The golf grip is the most important facet of the swing. A faulty and uncomfortable grip can start a chain reaction that will send the ball in any direction. It is like launching a missile. If the triggering machinery is imperfect, the missile gets off to a wobbly start. It is likely to miss its mark by miles.
First of all, the grip must feel comfortable.
The grip is the golfer’s focal point the key to accurate golf. It is the only contact the body has with the club head and the ball, if all is not well with the grip, a message is sent from the “trigger” room to the brain and before the swing is completed, harassments have spread to the arms, knees, and feet.
Naturally, if one is changing from the overlapping to the interlocking grip or is moving his hands to see more knuckles or fewer knuckles, the golf grip won’t have that cosy feeling at first. This is understandable. Give the new grip a chance.
I check my grip before almost every drive. I do this convince myself that all is well. If the knuckles and fingers are in their right.places, I have the image of a drive that will sail down the middle.
Control is another important item in the grip. It can’t be checked by looking at the fingers and knuckles. It has to be done by feel. The golf grip has to hit a happy medium: it can’t be too tight but it must be tight enough.
A grip that starts out right can go bad on the backswing when the fingers lose control. That’s firmness is necessary. It’s like teaching your girlfriend to ice skate. You wouldn’t squeeze her hand until it hurt but you would grip it firmly enough to keep her on the right path.
A feeling that the hands are working together is another factor that generates confidence. If the brain is convinced that everything is working in unison, it will carry out a smooth back swing, down swing and follow trough.
It would be recommended that the beginner spends a lot of time perfecting his/her grip. A faulty grip leads to hooks and slice that send the entire game into a tailspin, causing an emotional upset that could have been avoided with a little practice in the living room.
You hear the words “touch” and “feel” many times, they apply to the significant relationship between the hands and the clubs. Touch means as much to the golfer as it does to the pianist.
Few pros have fingernails. They don’t like to shake hands during the day of the tournament play. Often, they use wet towels to make their hands feel fresh. These precautions preserve and even accentuate the sensitivity in hands which make contact with the clubs that guide the ball to birdie territory or boggy land.
The friendly feeling generated between the hands and the clubs is the most important faculty in golf. If all is not well at this basic point, the rhythm of the swing can disrupt and balance upset.

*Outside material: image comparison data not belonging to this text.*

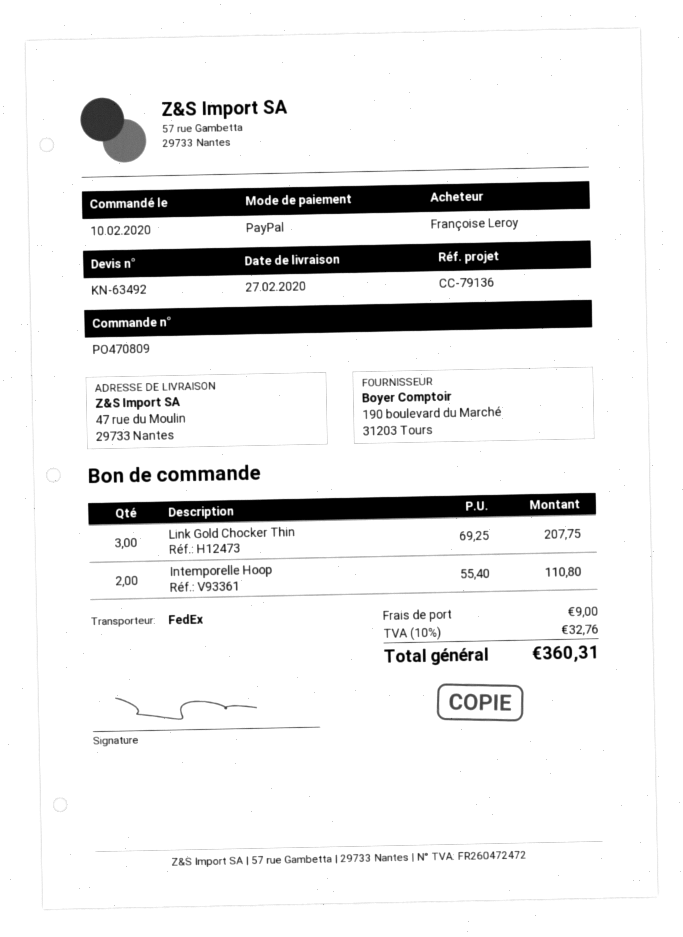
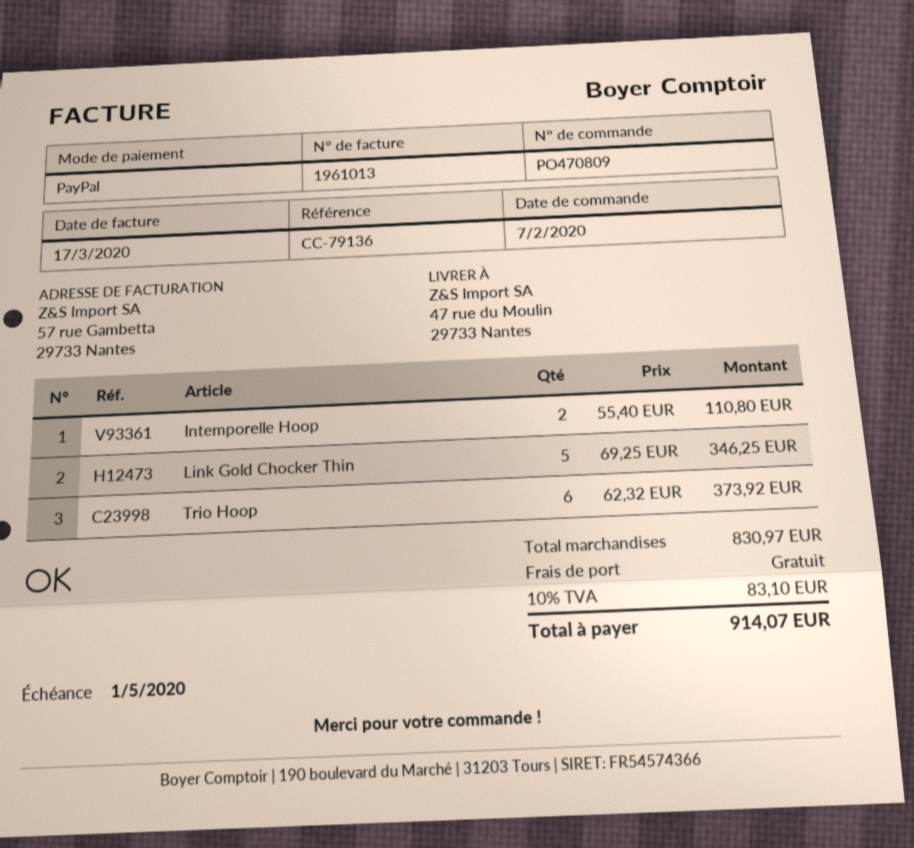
order date: 2020-02-10 -> 2020-02-07
Link Gold Chocker Thin: 3 x 69.25 = 207.75 -> 5 x 69.25 = 346.25
Trio Hoop: none -> 6 x 62.32 = 373.92
shipping: 9.00 -> 0.00
tax: 10% = 32.76 -> 10% = 83.10
total: 360.31 -> 914.07

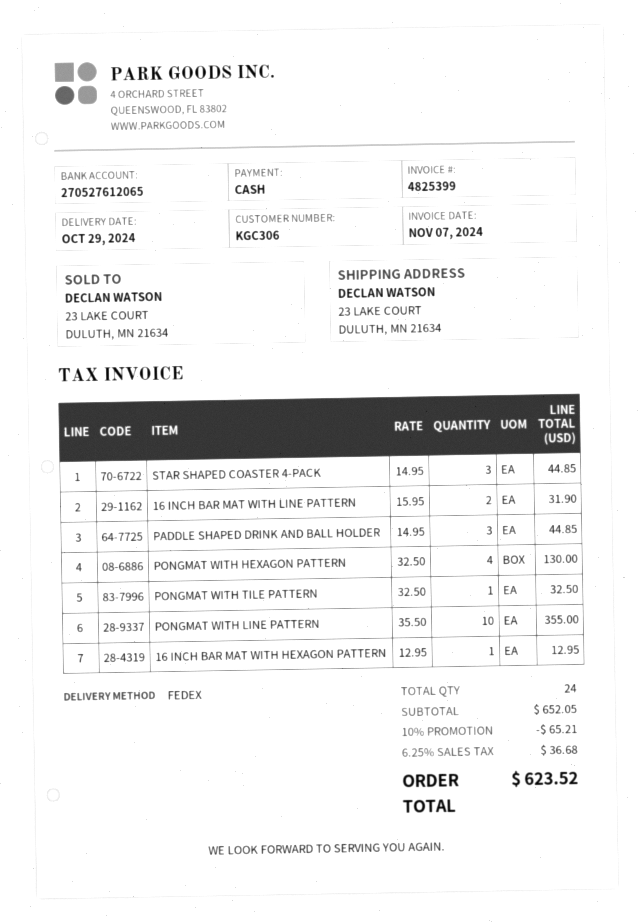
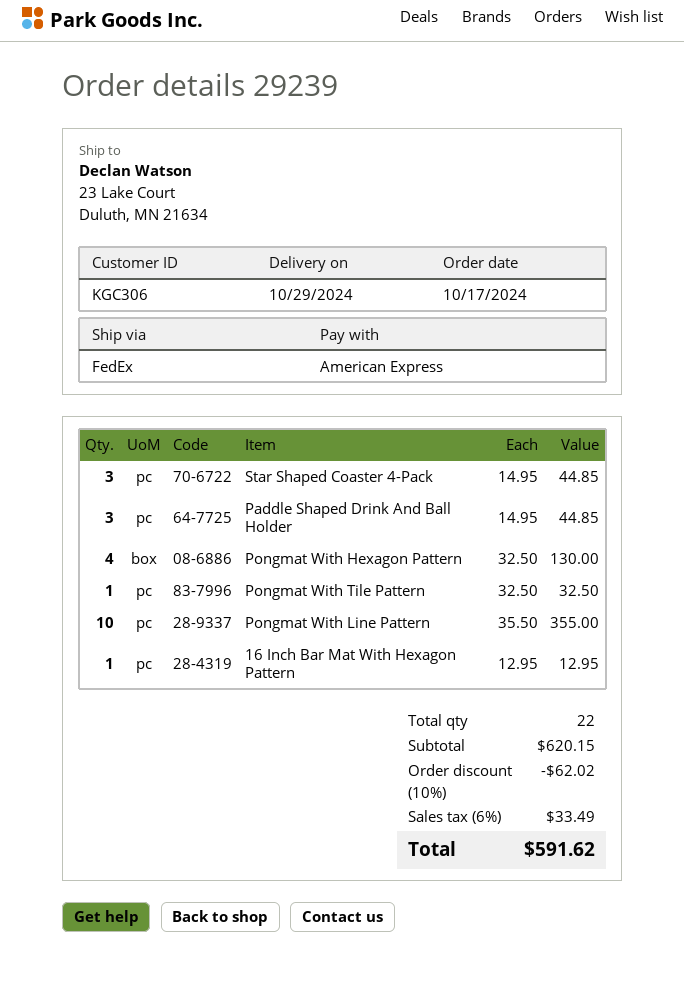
payment method: cash -> American Express
16 INCH BAR MAT WITH LINE PATTERN: 2 x 15.95 = 31.90 -> none
total quantity: 24 -> 22
subtotal: 652.05 -> 620.15
discount: 10% = 65.21 -> 10% = 62.02
tax: 6.25% = 36.68 -> 6% = 33.49
total: 623.52 -> 591.62

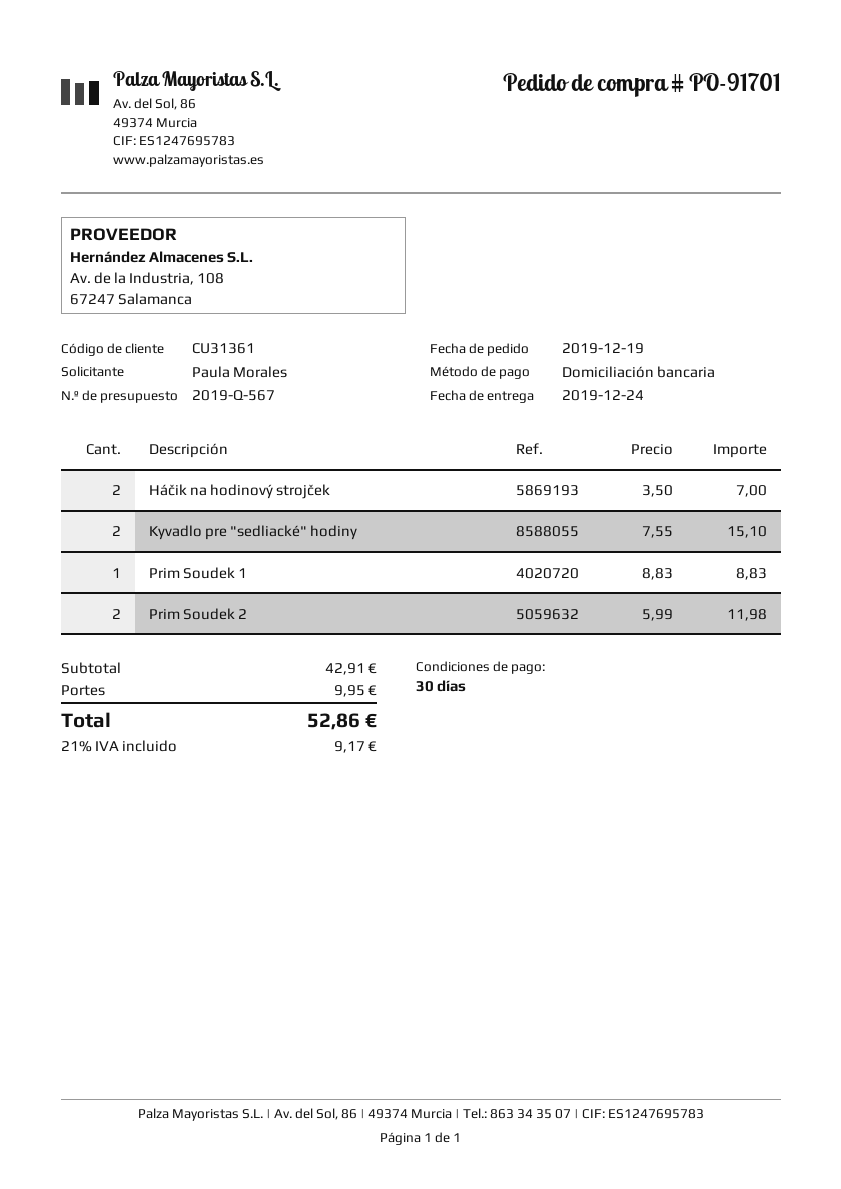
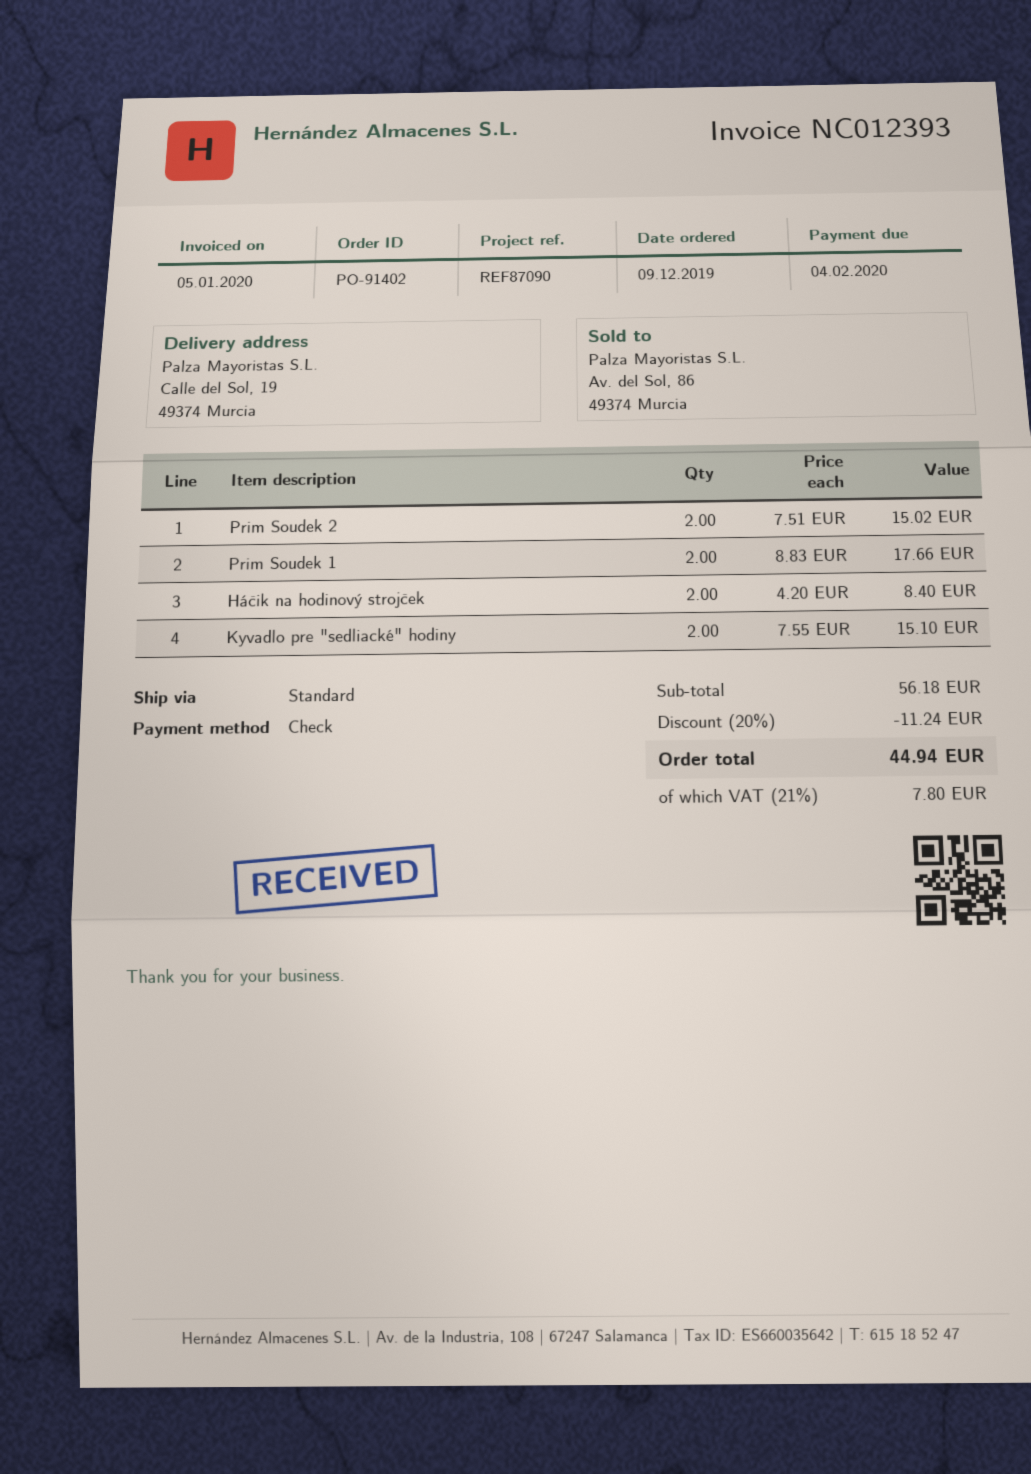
order number: PO-91701 -> PO-91402
order date: 2019-12-19 -> 2019-12-09
payment method: direct debit -> cheque
Háčik na hodinový strojček: 2 x 3.50 = 7.00 -> 2 x 4.20 = 8.40
Prim Soudek 1: 1 x 8.83 = 8.83 -> 2 x 8.83 = 17.66
Prim Soudek 2: 2 x 5.99 = 11.98 -> 2 x 7.51 = 15.02
subtotal: 42.91 -> 56.18
discount: none -> 20% = 11.24
shipping: 9.95 -> none
tax: 21% = 9.17 -> 21% = 7.80
total: 52.86 -> 44.94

Most professionals and amateurs use the overlapping grip popularised by Harry Vardon. The little finger of the right-hand overlaps the index finger of the left hand. Jack Nicklaus got great mileage out the interlocking grip.
Another method is the baseball grip which has ten fingers on the club with no overlapping or interlocking. Art Wall and Bob Rosburg have made god use of the baseball grip.
We must emphasise the point the type of grip depends on the size of the hands and the swing characteristics of the individual, let me mention that pros frequently change their grips. It is the first item checked when the thing goes wrong. In fact, a standard joke among pro golfers is, “ I like that grip better than the one you used last week.”
One thing is important in the grip, whether you use the overlapping or the interlocking. Don’t grip the clubs too tightly. This will increase tension.
Grip firmly but if you fell strain on your arms you are over doing it.
And on further word about alignment: the back of the left hand and the palm of the right hand must always face the target.